Are you ready to be transported to a parallel universe? A playful abstraction through the representational drawings of Cassidy Waters, where she uses vegetable stamps to create a base for her intuitive artwork. These stamps represent microbes, the subject of her current series Microbial Animism. Are you wondering what microbial is? They simply are organisms that are not visible to the naked eye. Let’s read what the Artist, Cassidy Waters feels about the Microbial Universe and how it inspired her to create her artworks, in our Biosphere special edit.

Cassidy waters consider herself a member of the incomprehensible system of life that inspired her current series, Microbial Animism. She has been reading about microbiology and the role bacteria have within her own body. This led her to question her autonomy since bacteria may influence her decision-making, sociability, and the way she is perceived by others.

Cassidy pursued her current series by representing microbes with potato stamps. The water content of potatoes creates tiny swirly canyons when pressed onto a canvas that contrasted with the linear marks made by her brushstrokes. Cassidy built her paintings around these initial stamps, creating a disorder she reacts to instinctively. Thus, she feels the process reflects the consuming questions, “What am I and what are other living things? Where do I start and where do they stop? Who is making the moves?”.

What am I and what are other living things? Where do I start and where do they stop? Who is making the moves?

Cassidy Waters

I can trace my art background to having a lot of unstructured time as a kid. Being home-schooled, I was given the freedom to spend time drawing and pursuing my interests as they came and went. My creative energy was fueled by this d-i-y attitude. At 16, I cut my schooling short to travel with a food truck and kept sketchbooks with me to record my explorations.

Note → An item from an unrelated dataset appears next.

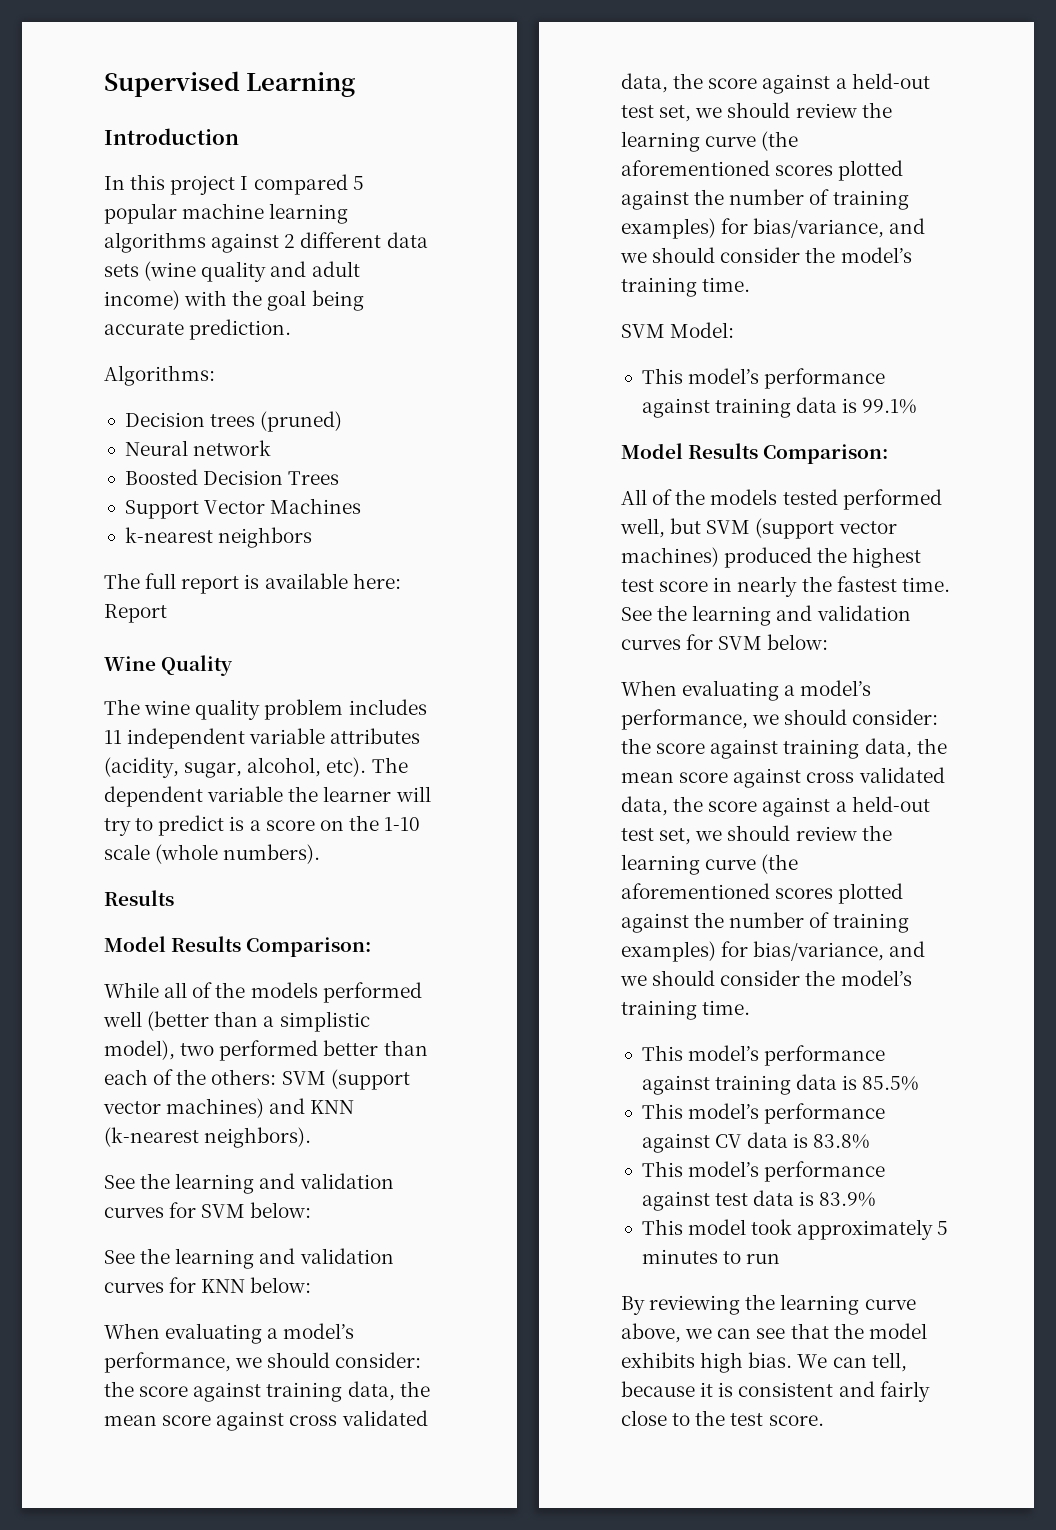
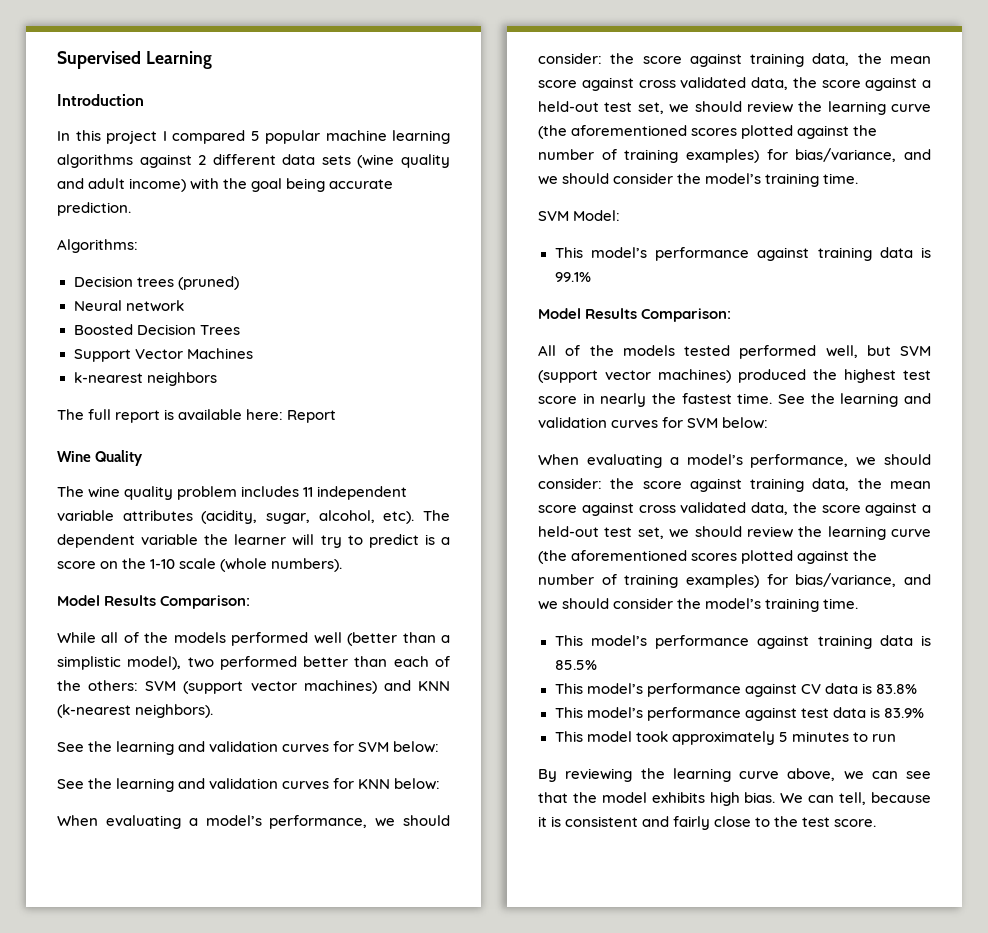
[104,890,174,906] // Results -> (343, 565) none

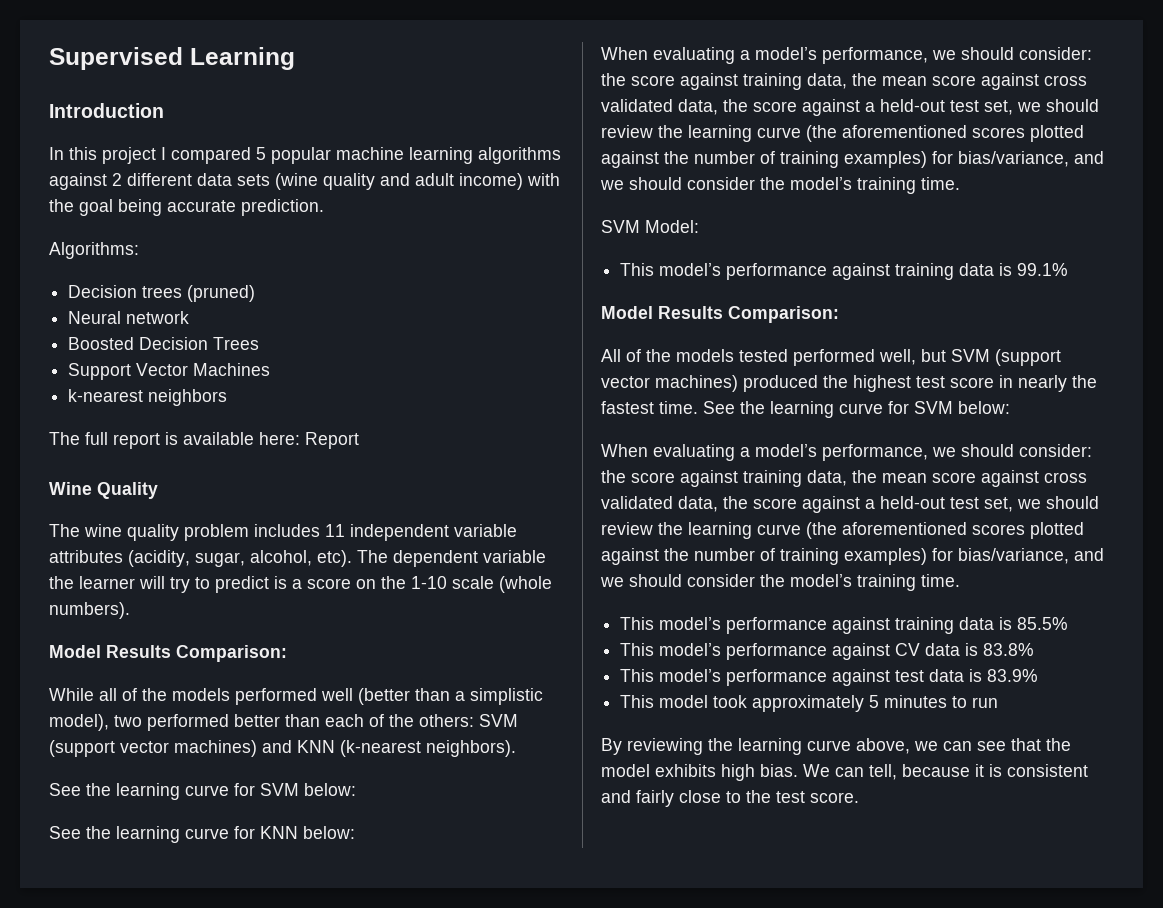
[178,741,330,752] and validation curves -> [185,785,229,796] curve
[178,778,330,789] and validation curves -> [185,828,229,839] curve
[904,393,931,404] [538,417,659,428] and validation curves -> [839,403,883,414] curve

In 2019, I began studying academic art at an atelier program in Montana. At the time, I was living in an RV and moved every couple of months for seasonal work. This lifestyle allowed me to study with many different artists for a few months at a time and kept my personal experiences diverse. I lived in national parks and cities, worked as both a housekeeper and an art model, and studied with photo-realist painters and abstract sculptors. I moved to Chicago in 2021 to paint live models at The Palette & Chisel Academy of Fine Art where I currently instruct drawing and painting workshops.

I seek an exchange between my conscious mind and the workings of my body unknown to me. I instinctively stamp vegetables to construct a composition before painting figures into the scene. Contrasted with elements of realism, this invitation to the unexpected is reflective of my search for both autonomy and connectedness in the natural world. The figures in my paintings are fractured by spatial distortion in addition to the organic patterns made by vegetable printing.

While I balance representational drawing and playful abstraction, shadows beneath a chin appear as people in a boat, elbows become rhinos and fishing lures dangle in folds of fabric.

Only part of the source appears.